POTTSVILLE — A critical, skeptical crowd met today at a town hall meeting with a freshman Pennsylvania congressman about the federal health care law in the wake of an uproar over its website woes and insurers discontinuing plans that don’t meet the law’s standards.
Several brought insurance company papers telling them that their policy was being canceled on Jan. 1.
Some grumbled while the representative, Democrat Matt Cartwright, sought to address criticism of the law and warn that the cost of covering the uninsured was sinking community hospitals in his district, which includes northeastern Pennsylvania’s biggest cities and some of its fading anthracite coal towns, including Pottsville.
But he also acknowledged that President Barack Obama should not have said that the law would allow everybody to keep their health insurance plan if they wanted to keep it.

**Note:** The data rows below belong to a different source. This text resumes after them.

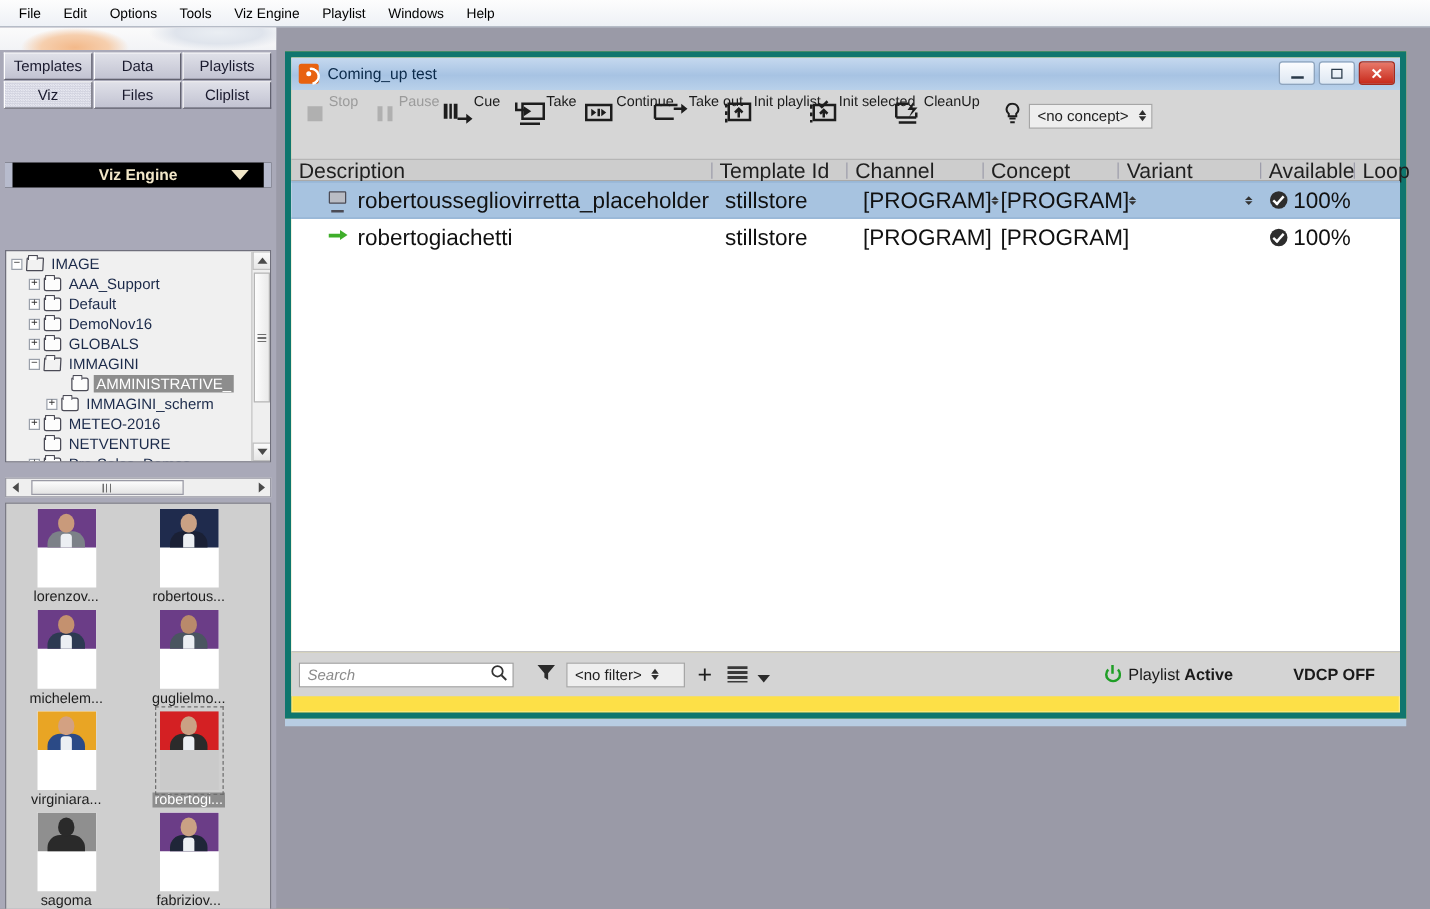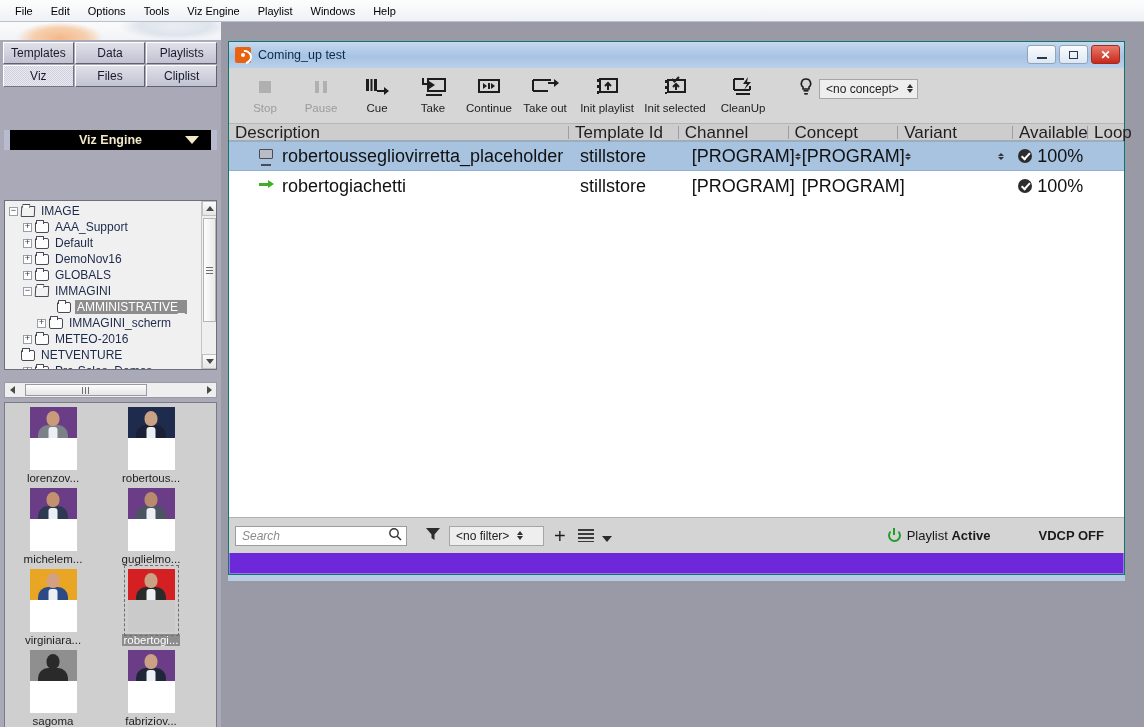"Coming_up test" .mainwin { background: #6d28d9 -> #fde047; border: 1px solid #0f766e -> 5px solid #0f766e }
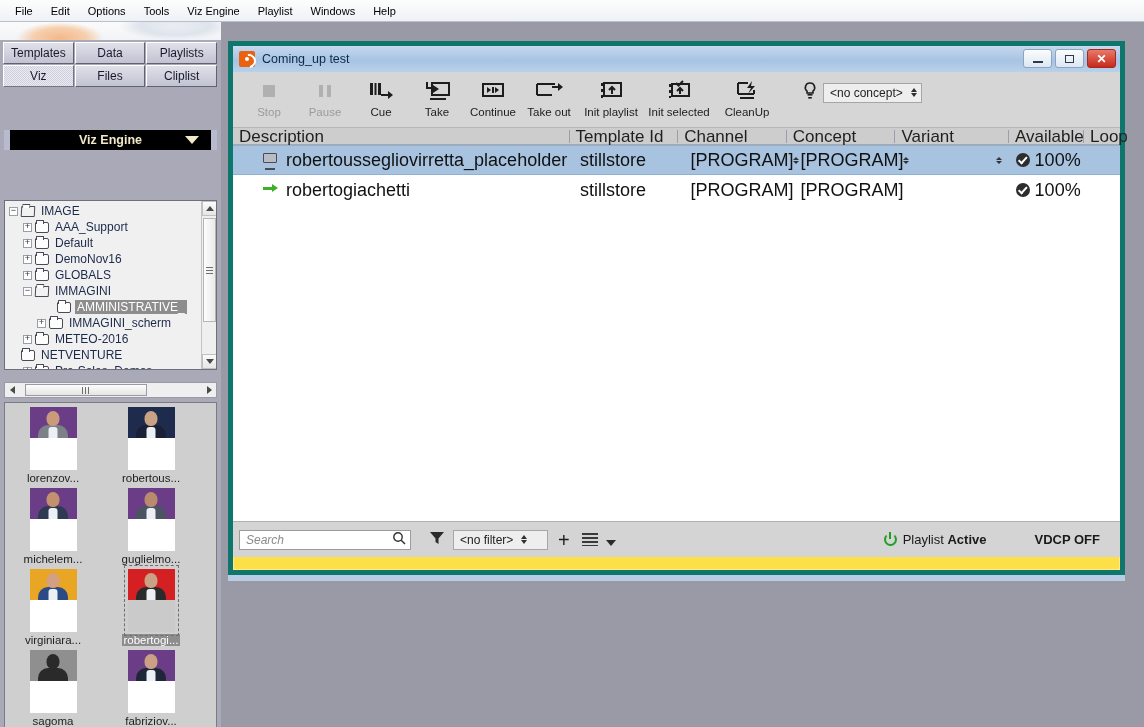"Stop" .tbtn { align-items: center -> none; flex-direction: column -> row }
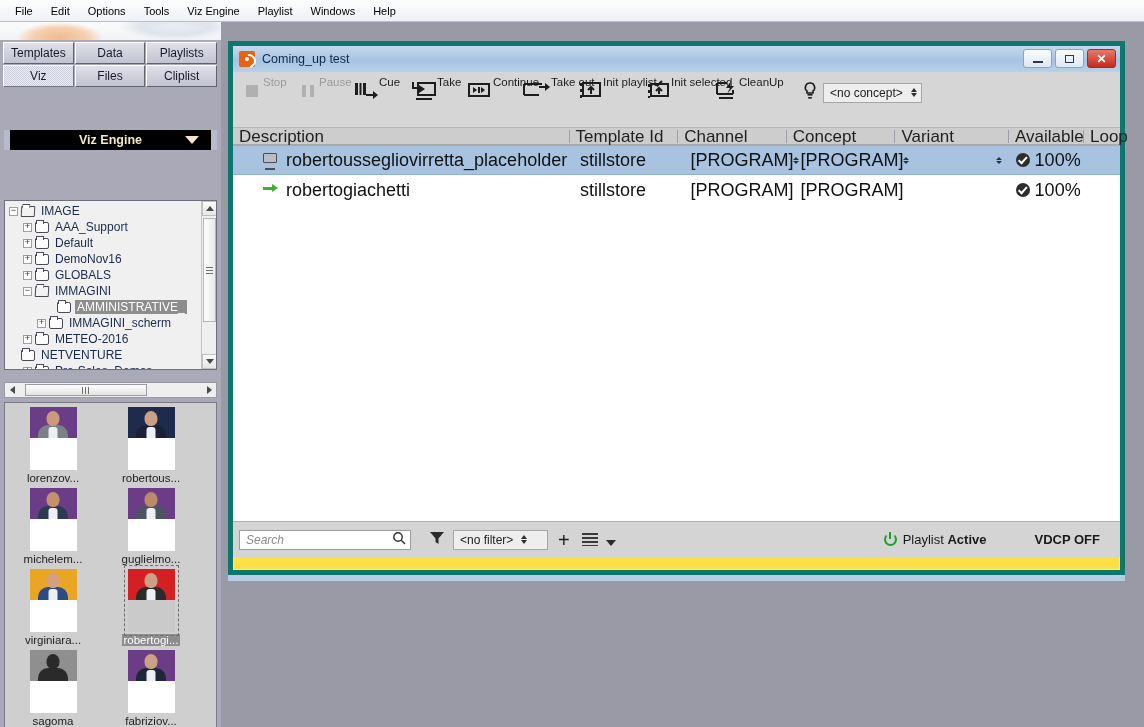"NETVENTURE" div.tnode { padding-left: 4px -> 18px }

“He shouldn’t have said that,” Cartwright said, as some of the approximately 100 attendees seated in the Sovereign Majestic Theater salted in their own criticism.
“It’s a lie,” several called out.
Cartwright started again, “What he should have said ...” before attendee Lola Smith interrupted him.

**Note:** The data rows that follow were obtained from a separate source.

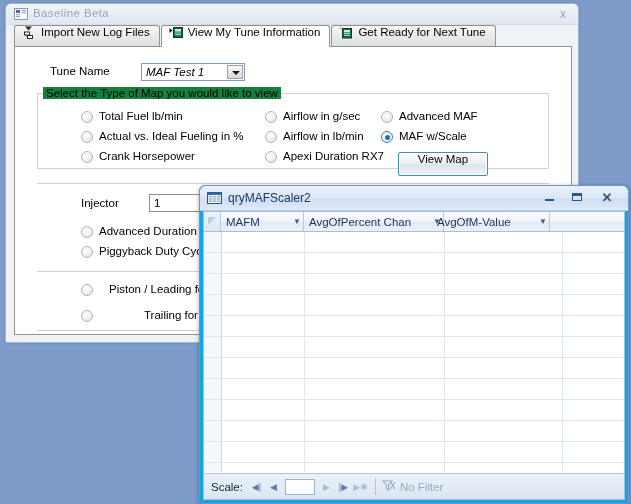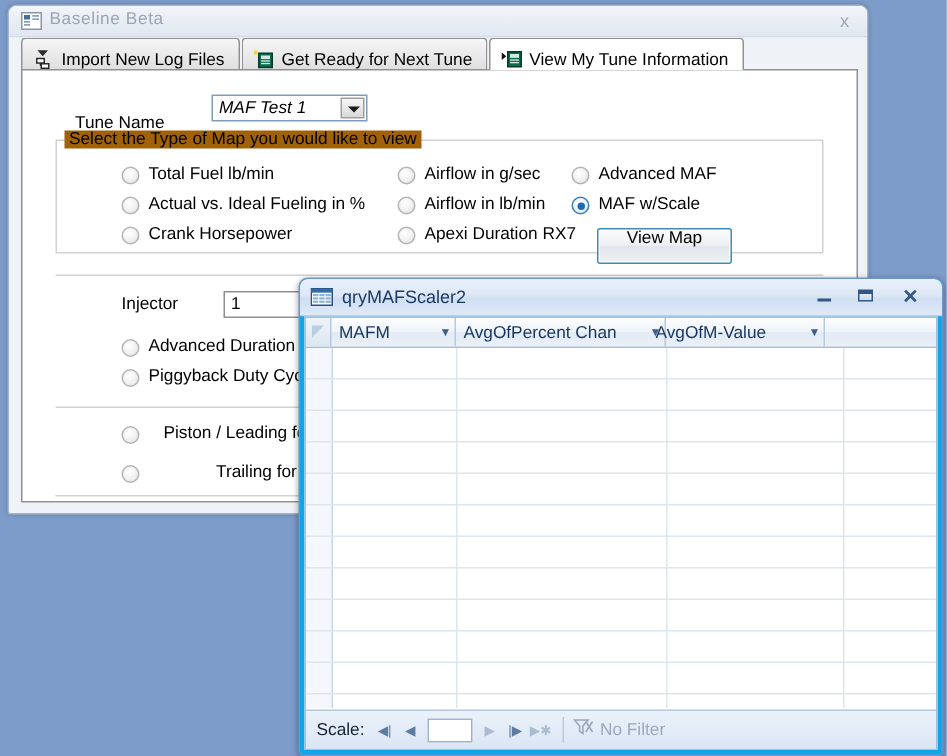"Import New Log Files" .tab { align-items: flex-end -> flex-start }
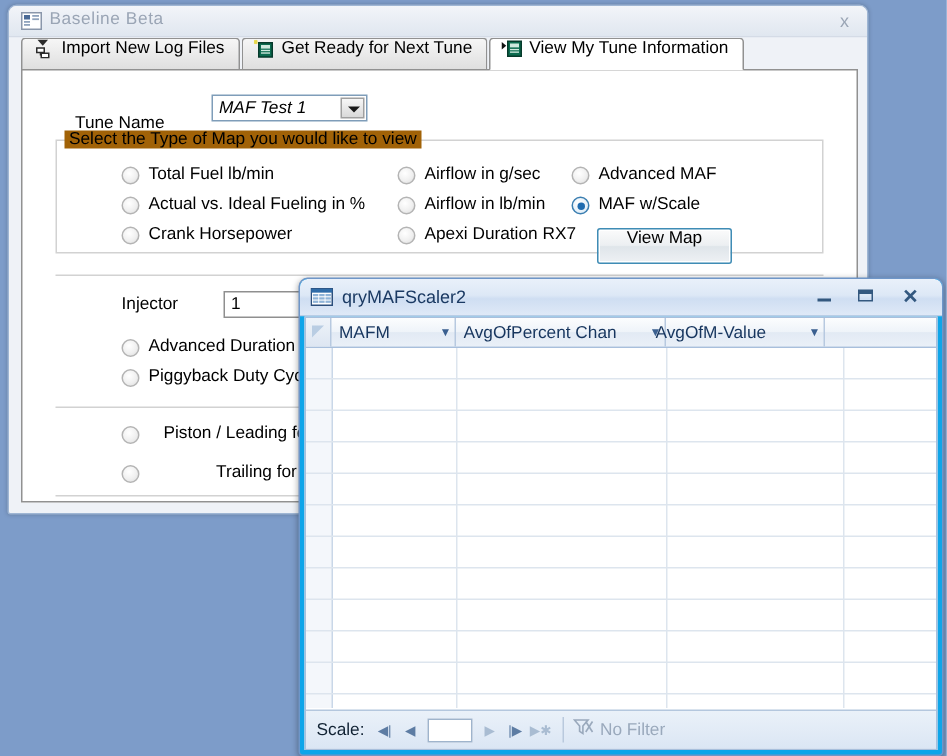"Get Ready for Next Tune" div.tab { order: before "View My Tune Information" -> after "View My Tune Information" }
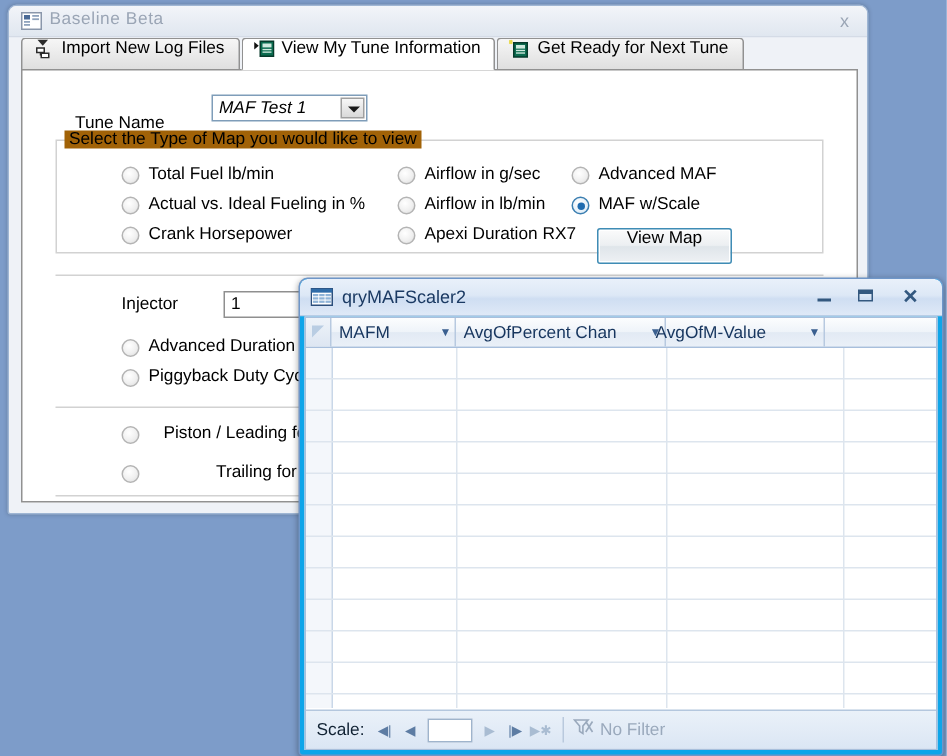"Tune Name" span.lbl { top: 29px -> 18px }
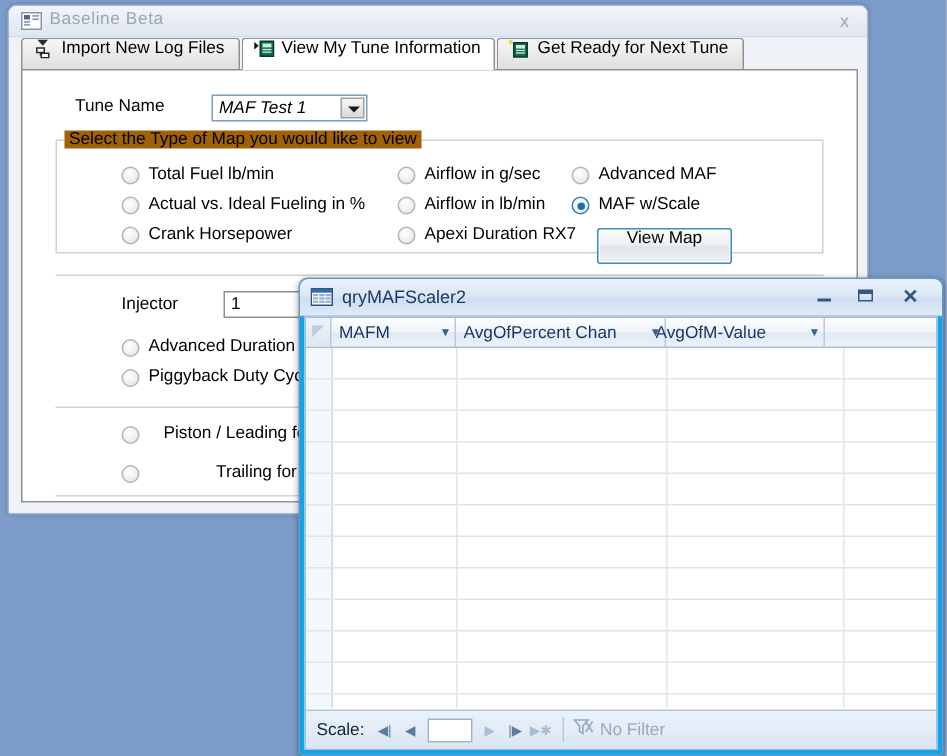"Select the Type of Map" .group-caption { background: #a16207 -> #15803d }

“It doesn’t matter what he should have said,” she finished.
Several others brought questions about how someone newly unemployed might get help from the law, or what they will do if they have an accident and need hospital care before coverage under individual plans in the new marketplaces takes effect Jan. 1.
Cartwright is a supporter of the law, even though he was not in office for its 2010 enactment. But a backlash over the law helped drive Democrats from office and Republicans into the House majority.
Republicans are hoping the law will prove unpopular and deliver them a decisive victory in next year’s midterm elections. Democrats hope it’ll deliver on its promise of nearly universal health insurance and endear voters to them.
Schuylkill County, where Pottsville is the county seat, has high unemployment, at 8.9 percent in August, and its voter registration leans Republican. In 2012, Republican Mitt Romney beat Obama, 56 percent to 43 percent.